Today, the charming town has a distinctly Victorian feel to its architecture and streets. Tourists flock to Cobh to make the most of the activities on offer, such as fishing, sailing, bird watching, and walking tours.
Blackrock Castle Observatory
Blackrock Castle Observatory is a must-see for any science buff. The 16th-century castle houses numerous interactive science exhibits, offering a way to bring space back down to Earth in a way that’s accessible for all.
The castle looks out over Cork’s harbor, and once stood as a defense fort against pirates and raiders. Today, it’s a full-time planetarium and a place for kids, families, and other visitors to learn about science, technology, and engineering.
Learn more about whiskey at the Jameson Distillery Experience
No trip to Ireland would be complete without a tour of the famous Jameson’s Distillery on your itinerary. A knowledgeable guide will take you around the distillery, teaching you of the hard-working people who helped to bring John Jameson’s ideas to life.
Go behind the scenes as you tour the principal buildings, you’ll get to try four different Midleton Distilleries’ premium whiskeys. See how they compare to Jameson and learn all about the whiskey distilling process from an expert.
St Patrick’s Street
Known to locals as” Pana”, St Patrick’s Street is Cork’s main, and best, shopping street. The street is an eclectic mix of the old and the new; you’ll find 18th-century buildings beside high street stores and a mixture of traditional Irish pubs alongside trendy bars.
Shop-til-you-drop at the multitude of department stores that line the street, then head to one of the local restaurants for a bite to eat. The monument in honor of Theobald Mathew, the Apostle of Temperance, facing St Patrick’s Bridge, is a gentle reminder of the street’s extensive history.

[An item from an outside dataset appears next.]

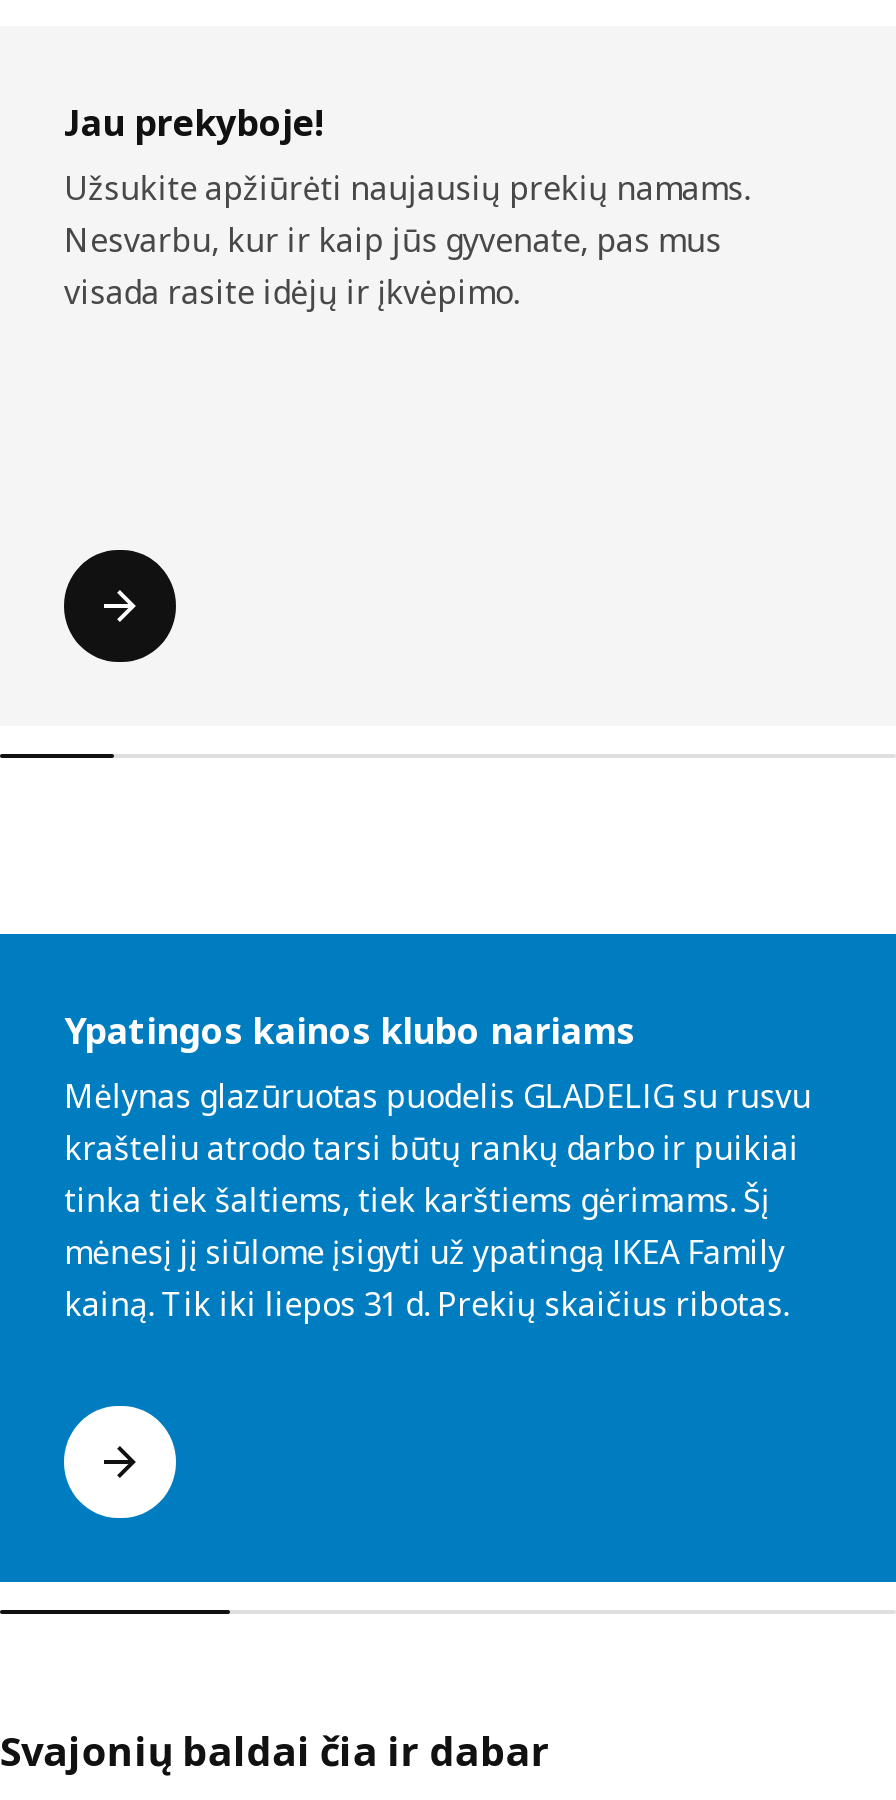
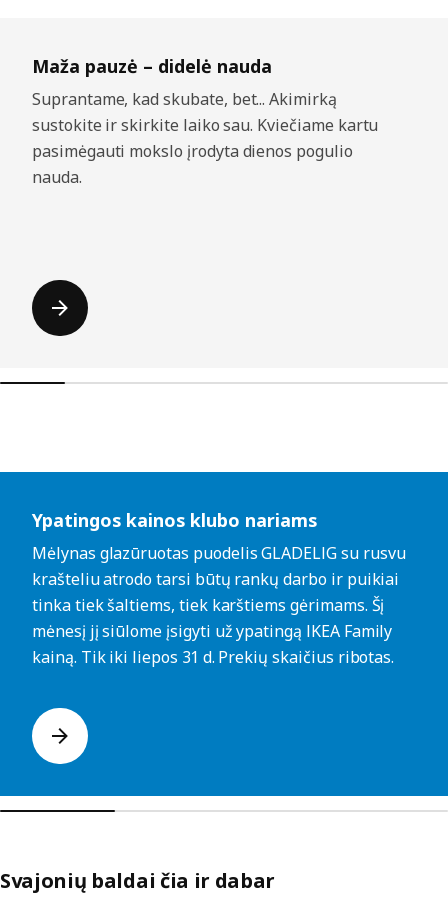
[64,98,749,314] Jau prekyboje! | Užsukite apžiūrėti naujausių prekių namams. | Nesvarbu, kur ir kaip jūs gyvenate, pas mus | visada rasite idėjų ir įkvėpimo. -> [32,54,378,188] Maža pauzė – didelė nauda | Suprantame, kad skubate, bet... Akimirką | sustokite ir skirkite laiko sau. Kviečiame kartu | pasimėgauti mokslo įrodyta dienos pogulio | nauda.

Get a glimpse into Cork’s medieval past at the tower of the Red Abbey. As the city’s only structure remaining from the medieval era, the Red Abbey is a well-preserved relic of the Anglo-Norman colonization of Cork.
While you cannot climb the tower, you can admire the Gothic architecture of the 20-meter structure, from the exterior. Uncover the history of a bygone era at this National Monument, a relic of the 14th century.